Sample Lebanese Street Food
Wherever you are in Beirut, you’re bound to stumble across a casual eatery serving Lebanese street food. Satisfy your taste buds and enjoy a mouthwatering falafel sandwich at Sandwich w Noss (1248), a manouche at Super Snack El Kbeer (+961 1 565656) and a juicy shawarma at Malak al Tawouk (1592).

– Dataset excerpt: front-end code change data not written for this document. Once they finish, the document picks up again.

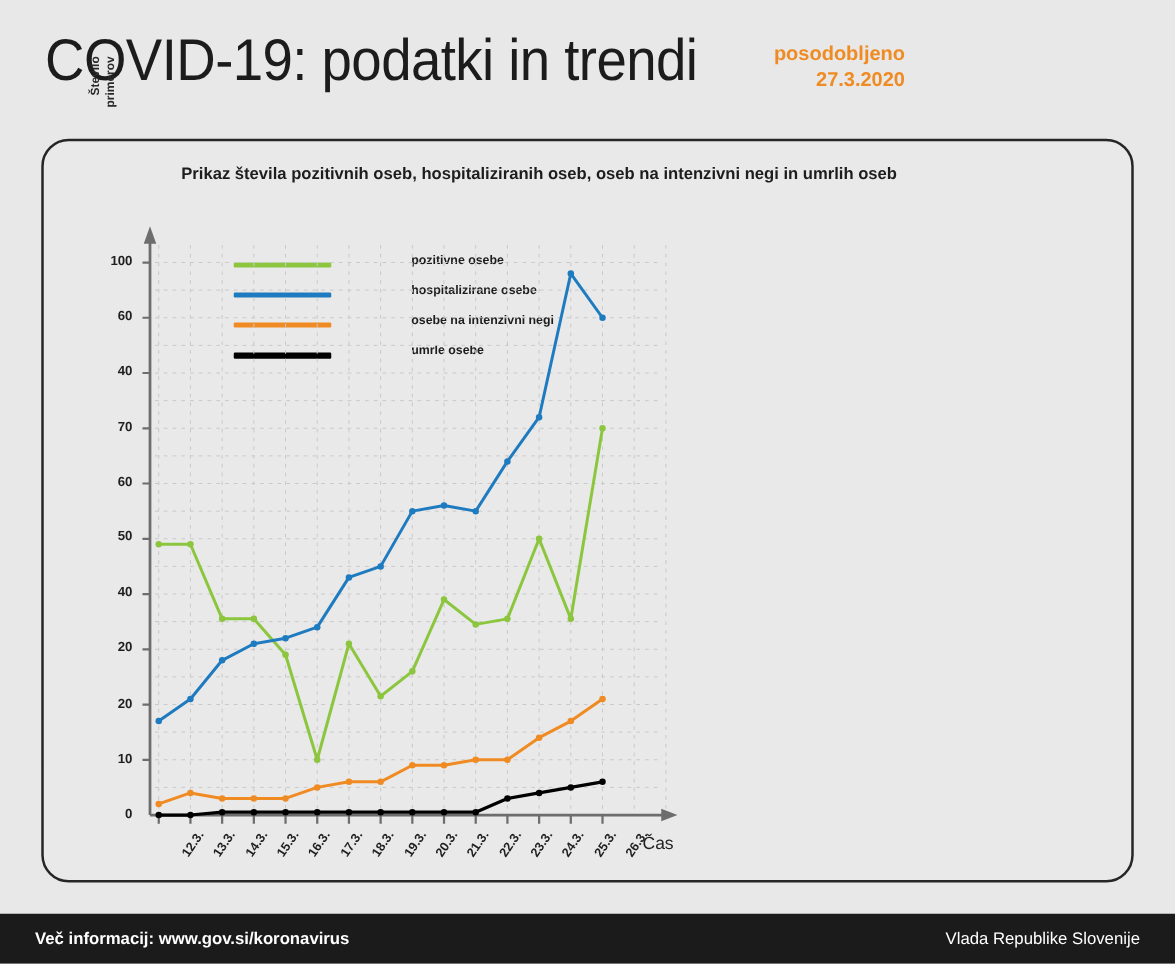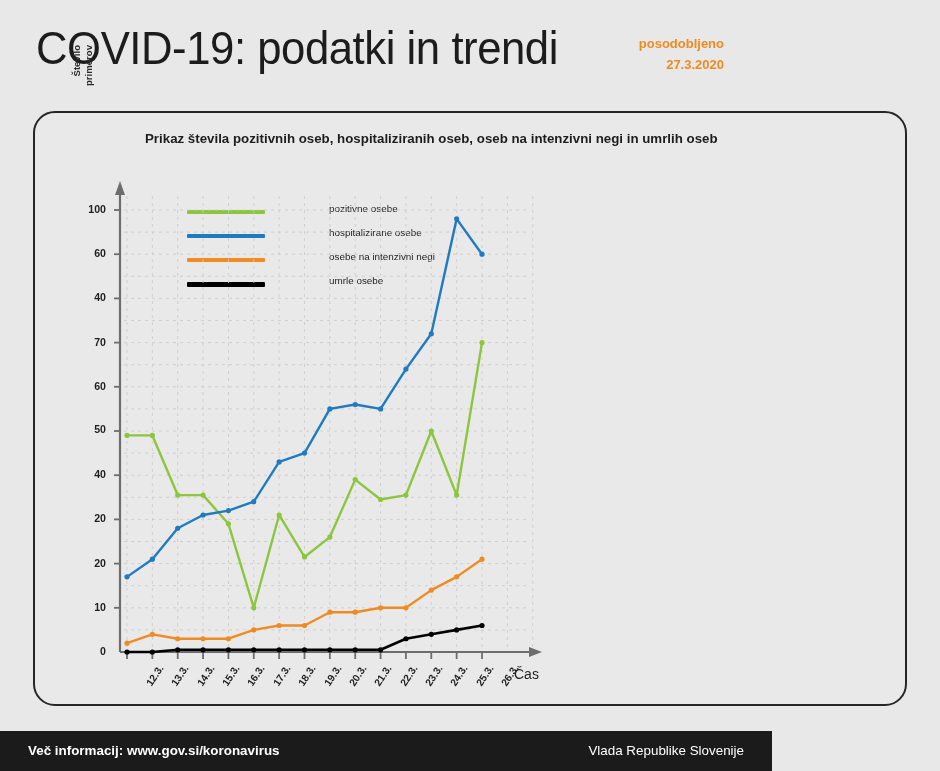"posodobljeno" #updated-block { font-size: 13px -> 16px }
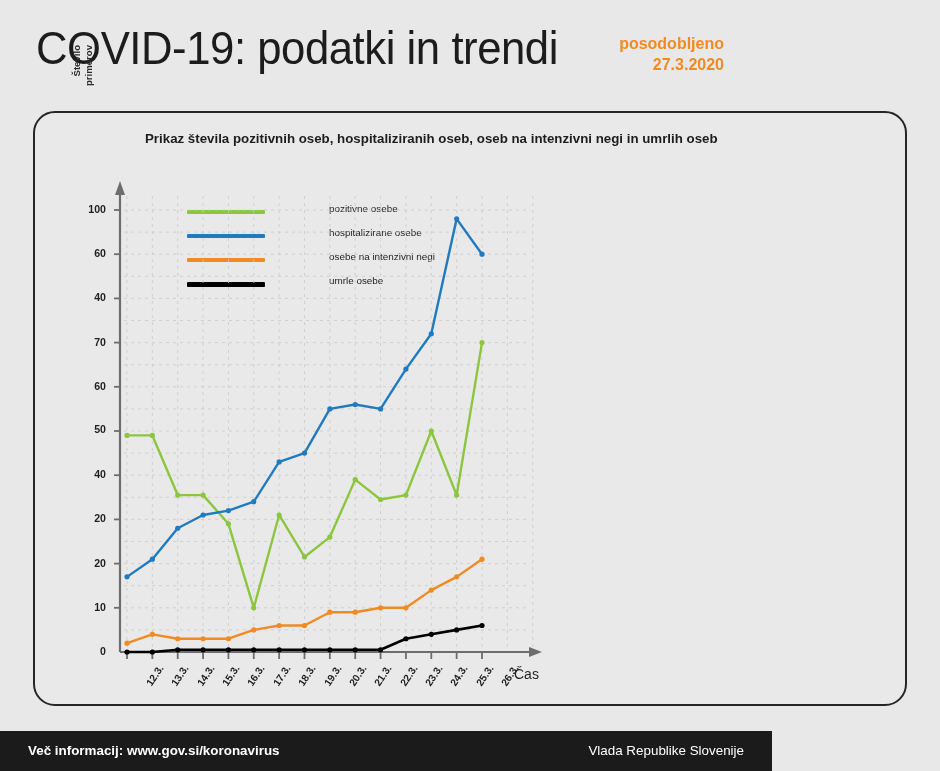"pozitivne osebe" .legend-text { font-weight: normal -> bold }
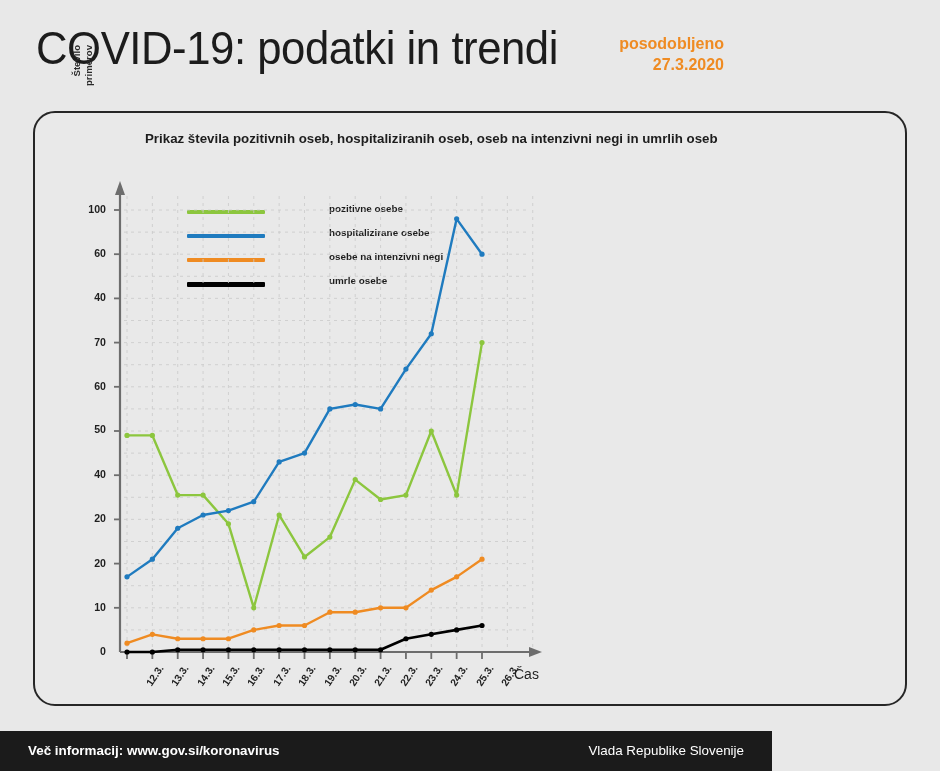"Več informacij: www.gov.si/koronavirus" #footer { width: 772px -> 940px }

Have Breakfast With a View
Given its location, Beirut boasts stunning views of the Mediterranean Sea. Breakfast at Hotel Albergo (+961 1 339 797), Al Falamanki Raouche (+961 1 808 011), Kempinski Summerland Hotel & Resort (+961 1 858 000), Mövenpick Hotel Beirut (+961 1 869 666), Le Gray Beirut (+961 1 971 111) or Phoenicia Hotel Beirut (+961 1 369 100) promises a great start to any day.
Join a Cooking Class
It’s no secret that the Lebanese love to cook. If you’re looking to pick up a new skill, or you’re just interested in learning more about Lebanese cuisine, join a cooking class like the ones offered at Tawlet (+961 1 448 129), Maroun Chedid Cooking Academy (+961 1 323 084) and Kitchenlab (+961 1 200 391).
Listen to Live Music
With several Lebanese bands tasting international success over recent years, Beirut’s music scene should not be underestimated. Watch local talent perform in live music venues such as Blue Note Café (+961 1 743 857), Onomatopoeia The Music Hub (+961 1 398 986) and L’appartement (+961 3 760 044).
Do Some Bar Hopping
There’s a reason why Beirut is reputedly one of the world’s best destinations for nightlife. A certain magic emanates from the city as soon as the sun sets, notably in Mar Mikhael, Gemmayze, Badaro and Hamra. Go on a bar-hopping adventure by visiting Electric Bing Sutt (+961 81 424 577), Central Station (+961 71 736 737), Ferdinand (+961 1 355 955), Ales & Tales (+961 70 151 328), Rabbit Hole (+961 70 334 464), Pablo Escobar – Cóctel Y Cocina (+961 76 773 477), La Mezcaleria (+961 70 001 118), Pacifico (+961 1 204 446) and Jackie O (+961 3 315 324).
Hit the Clubs
Known for its love of late-night parties, Beirut’s nightclub scene is second to none. For a night to remember, head to B 018 (+961 3 800 018), Discotek (+961 81 706 030), The Grand Factory (+961 3 703 371) or Music Hall (+961 1 361 236).
Article published on January 30, 2021.